To me if you really want to keep it go ahead. I will usually catch one keep it for a day or two and release it.


----------



## lilladybug (Aug 2, 2007)

Well little miss is settling in well. The boy and I picked up an aquarium for her We covered the bottom in soil since the pet store didn't have any moss (we'll pick some up tomorrow) and gave her a nice branch from the front yard.

She made quick work of the cricket we caught for her dinner...cricket parts everywhere hehe Messy girl.
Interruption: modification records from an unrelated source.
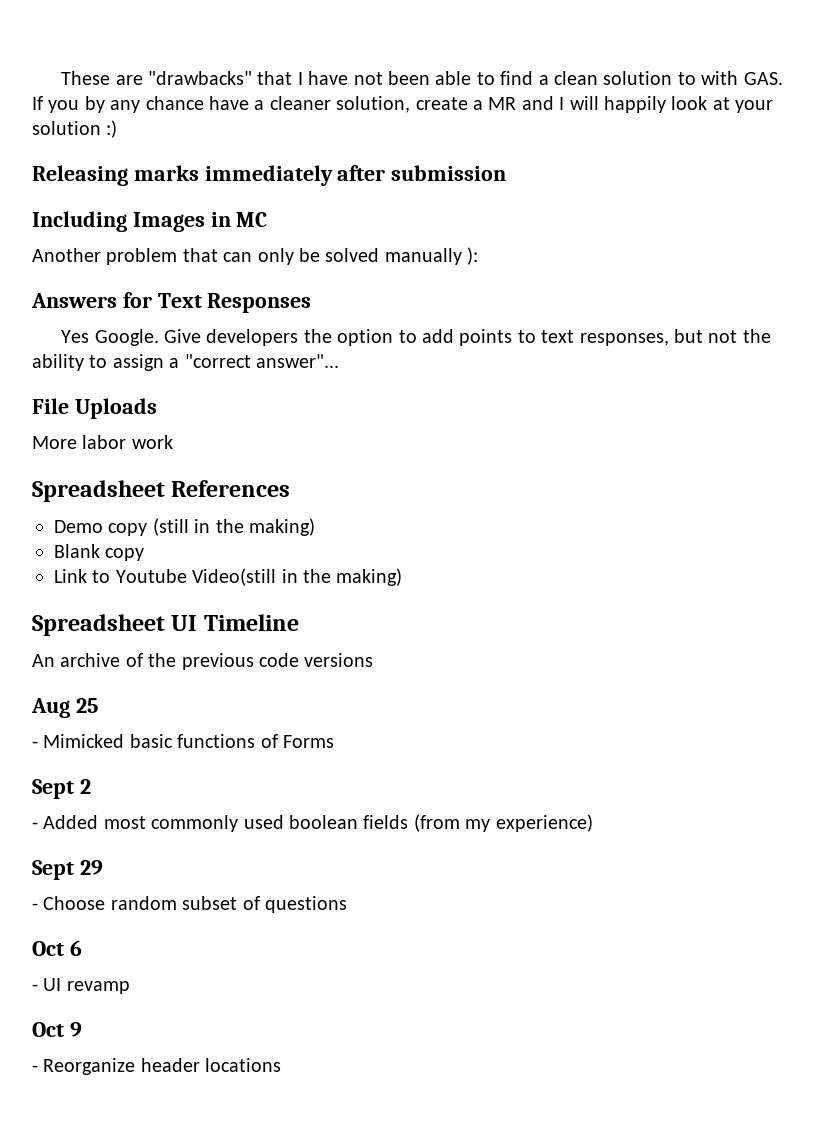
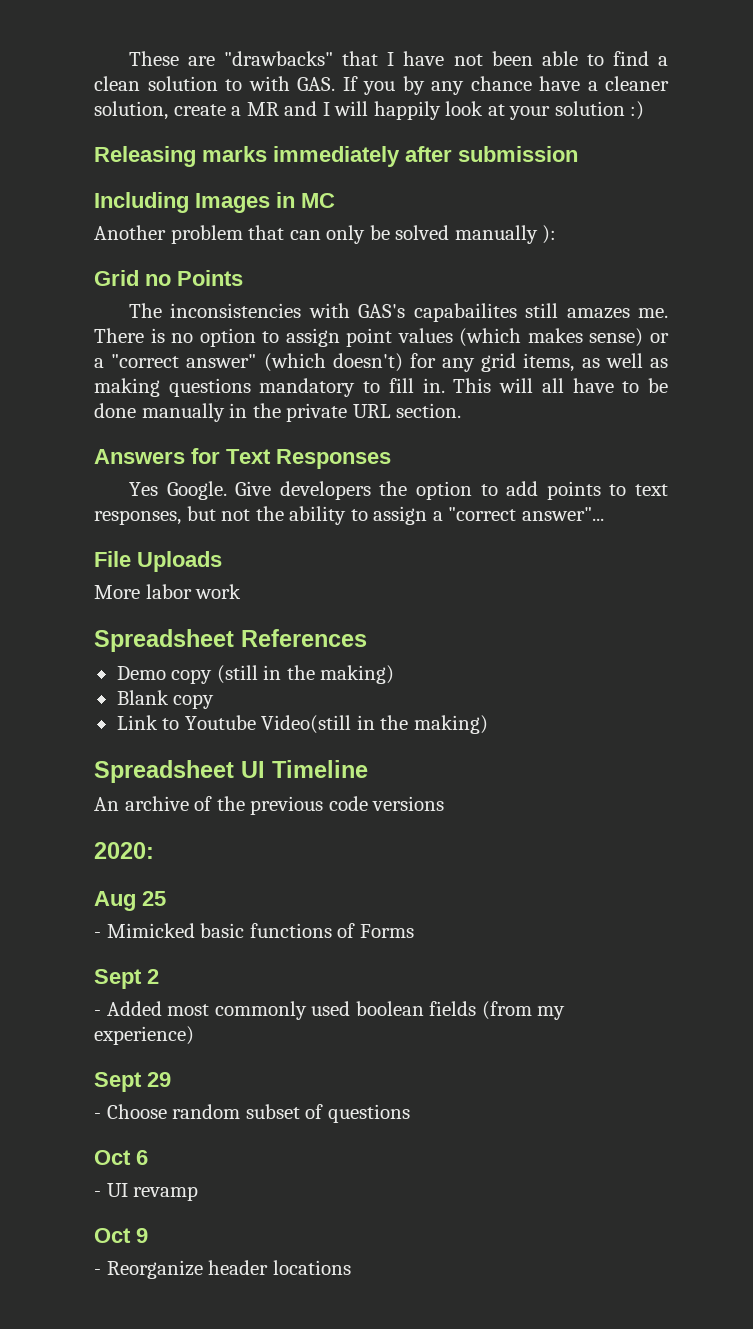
+ Grid no Points
+ The inconsistencies with GAS's capabailites still amazes me. There is no option to assign point values (which makes sense) or a "correct answer" (which doesn't) for any grid items, as well as making questions mandatory to fill in. This will all have to be done manually in the private URL section.
+ 2020:

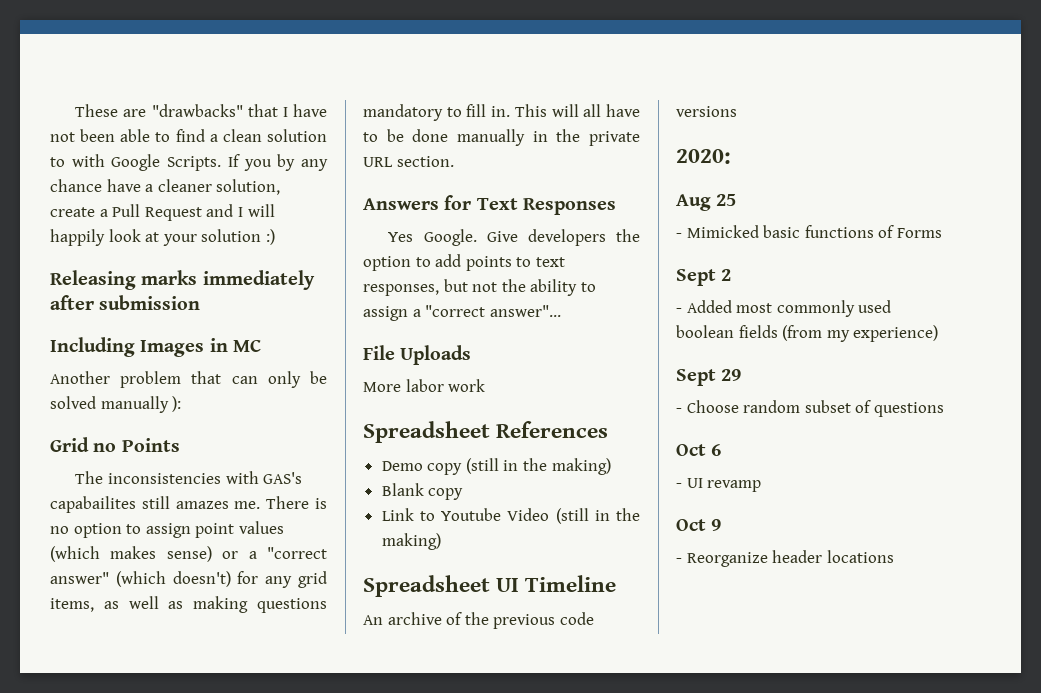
- These are "drawbacks" that I have not been able to find a clean solution to with GAS. If you by any chance have a cleaner solution, create a MR and I will happily look at your solution :)
+ These are "drawbacks" that I have not been able to find a clean solution to with Google Scripts. If you by any chance have a cleaner solution, create a Pull Request and I will happily look at your solution :)
- Link to Youtube Video(still in the making)
+ Link to Youtube Video (still in the making)

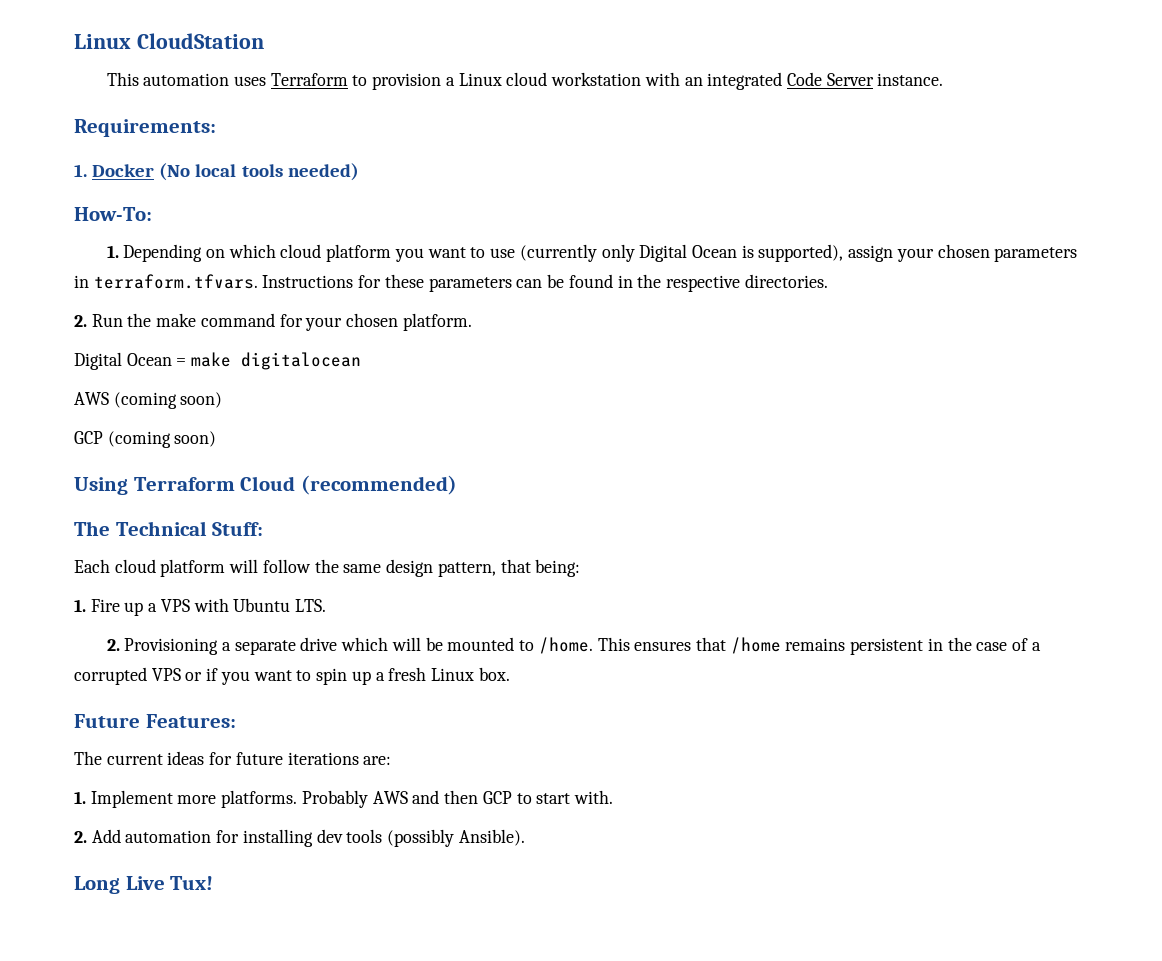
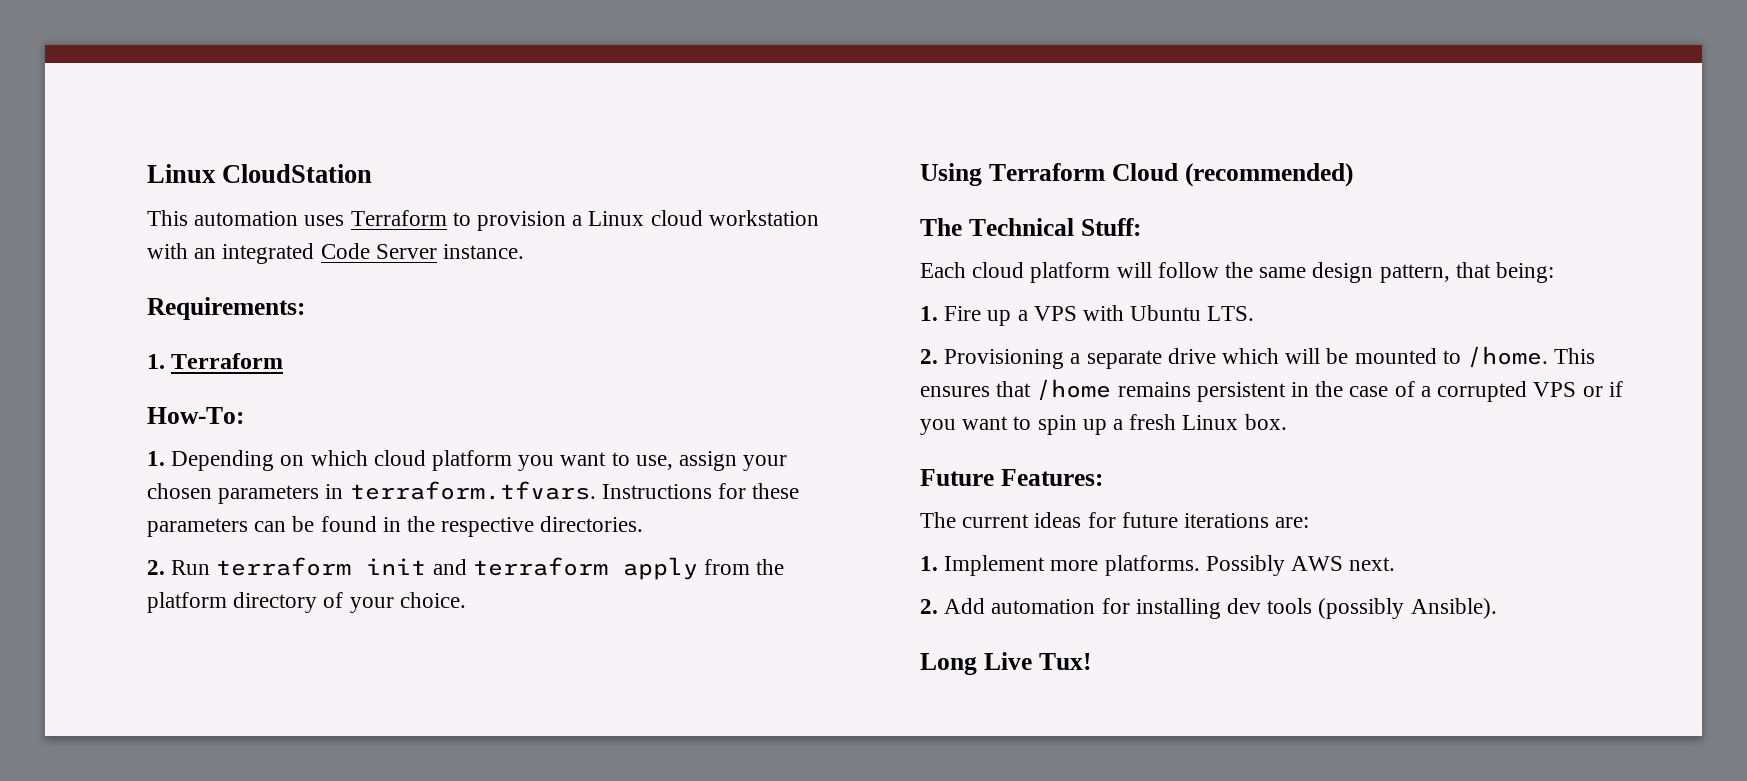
- 1. Docker (No local tools needed)
+ 1. Terraform
- 1. Depending on which cloud platform you want to use (currently only Digital Ocean is supported), assign your chosen parameters in terraform.tfvars. Instructions for these parameters can be found in the respective directories.
+ 1. Depending on which cloud platform you want to use, assign your chosen parameters in terraform.tfvars. Instructions for these parameters can be found in the respective directories.
- 2. Run the make command for your chosen platform.
- Digital Ocean = make digitalocean
- AWS (coming soon)
- GCP (coming soon)
+ 2. Run terraform init and terraform apply from the platform directory of your choice.
- Probably AWS and then GCP to start with.
+ Possibly AWS next.

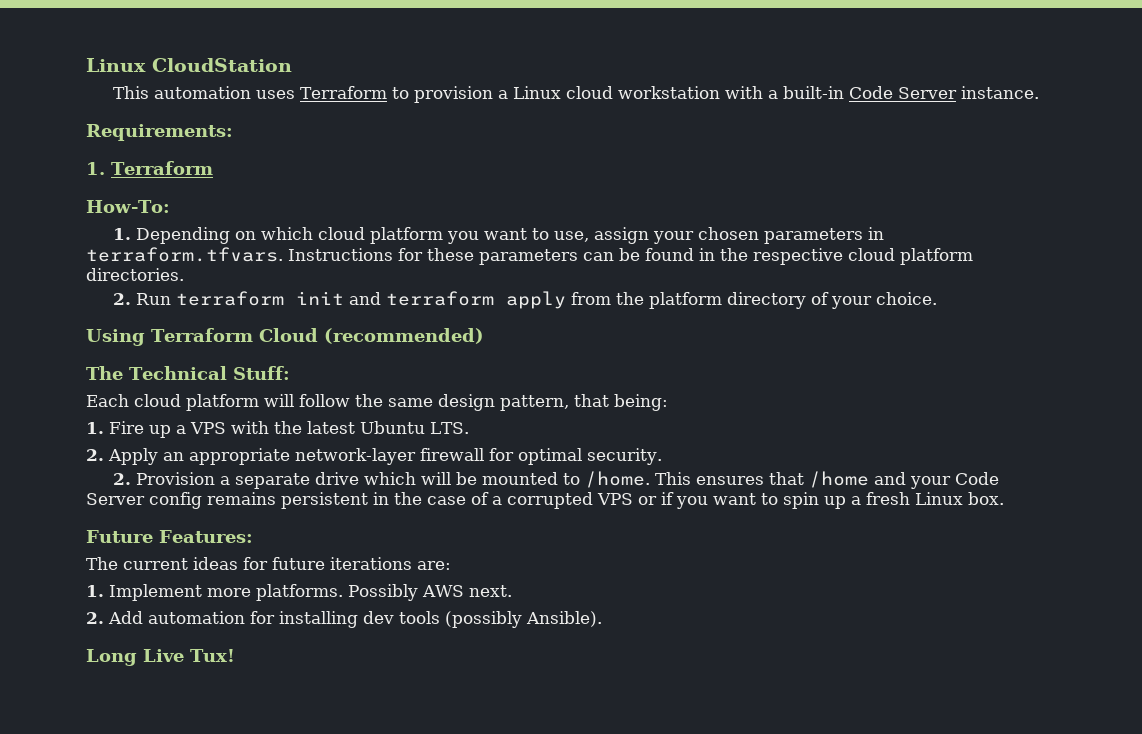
- This automation uses Terraform to provision a Linux cloud workstation with an integrated Code Server instance.
+ This automation uses Terraform to provision a Linux cloud workstation with a built-in Code Server instance.
- 1. Depending on which cloud platform you want to use, assign your chosen parameters in terraform.tfvars. Instructions for these parameters can be found in the respective directories.
+ 1. Depending on which cloud platform you want to use, assign your chosen parameters in terraform.tfvars. Instructions for these parameters can be found in the respective cloud platform directories.
- 1. Fire up a VPS with Ubuntu LTS.
+ 1. Fire up a VPS with the latest Ubuntu LTS.
- 2. Provisioning a separate drive which will be mounted to /home.
+ 2. Apply an appropriate network-layer firewall for optimal security.
+ 2. Provision a separate drive which will be mounted to /home.
- This ensures that /home remains persistent in the case of a corrupted VPS or if you want to spin up a fresh Linux box.
+ This ensures that /home and your Code Server config remains persistent in the case of a corrupted VPS or if you want to spin up a fresh Linux box.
So...it seems my adventure is beginning.


----------



## Asa (Aug 2, 2007)

Yep, you can find more supplies for her here,

www.mantisplace.com


----------



## Engraver30 (Aug 2, 2007)

I want to start off by saying that I do not see any problem with bringing home a wild mantis. It is a great way to learn about them. I have done it, and I have a bunch of other bugs that myself or my kids have brought home.

What I think is funny is when I mentioned in another discussion that I given a snake for my kids from someone that caught it out in the wild, I was chastized. Even someone who chastized me and said "You should never ever ever ever ever ever ever ever ever ever ever ever ever ever ever ever ever ever ever ever ever, take animals like a snake from the wild" told you that it was alright to keep the mantis you caught.

I understatnd that there is a difference between an insect and a reptile. But even with that said, what is the difference between taking one creature or another out of the wild.

I am not looking to start trouble, but just wanted to add an opinion :wink:


----------



## Asa (Aug 2, 2007)

> I want to start off by saying that I do not see any problem with bringing home a wild mantis. It is a great way to learn about them. I have done it, and I have a bunch of other bugs that myself or my kids have brought home.What I think is funny is when I mentioned in another discussion that I given a snake for my kids from someone that caught it out in the wild, I was chastized. Even someone who chastized me and said "You should never ever ever ever ever ever ever ever ever ever ever ever ever ever ever ever ever ever ever ever ever, take animals like a snake from the wild" told you that it was alright to keep the mantis you caught.
> 
> I understatnd that there is a difference between an insect and a reptile. But even with that said, what is the difference between taking one creature or another out of the wild.
> 
> I am not looking to start trouble, but just wanted to add an opinion :wink:


 :lol: 

That would be me :roll:

Notice that I said 'like a snake' a snake can affect others in the area. I don't see a lone mantis letting 'other' animals 'take the lead'. A snake might affect, a mantis most surely will not. It depends on the animals.


----------



## Hypoponera (Aug 3, 2007)

There are many aspects to collecting that you must consider.

LEGAL: Mantids are not protected or endangered in ANY state. So you can legally collect as many specimens as you want. That does not cover "special" areas like state and federal parks and preserves though. Some snakes are protected in varies areas though.

ETHICAL: You really should never remove a live animal from its home. As such, the removal of any wild animal is to be frowned on. Do not take and keep wild mantids. But taking wild mantids is a good way to insure that you get healthy individuals as the sick and weak are usually already gone.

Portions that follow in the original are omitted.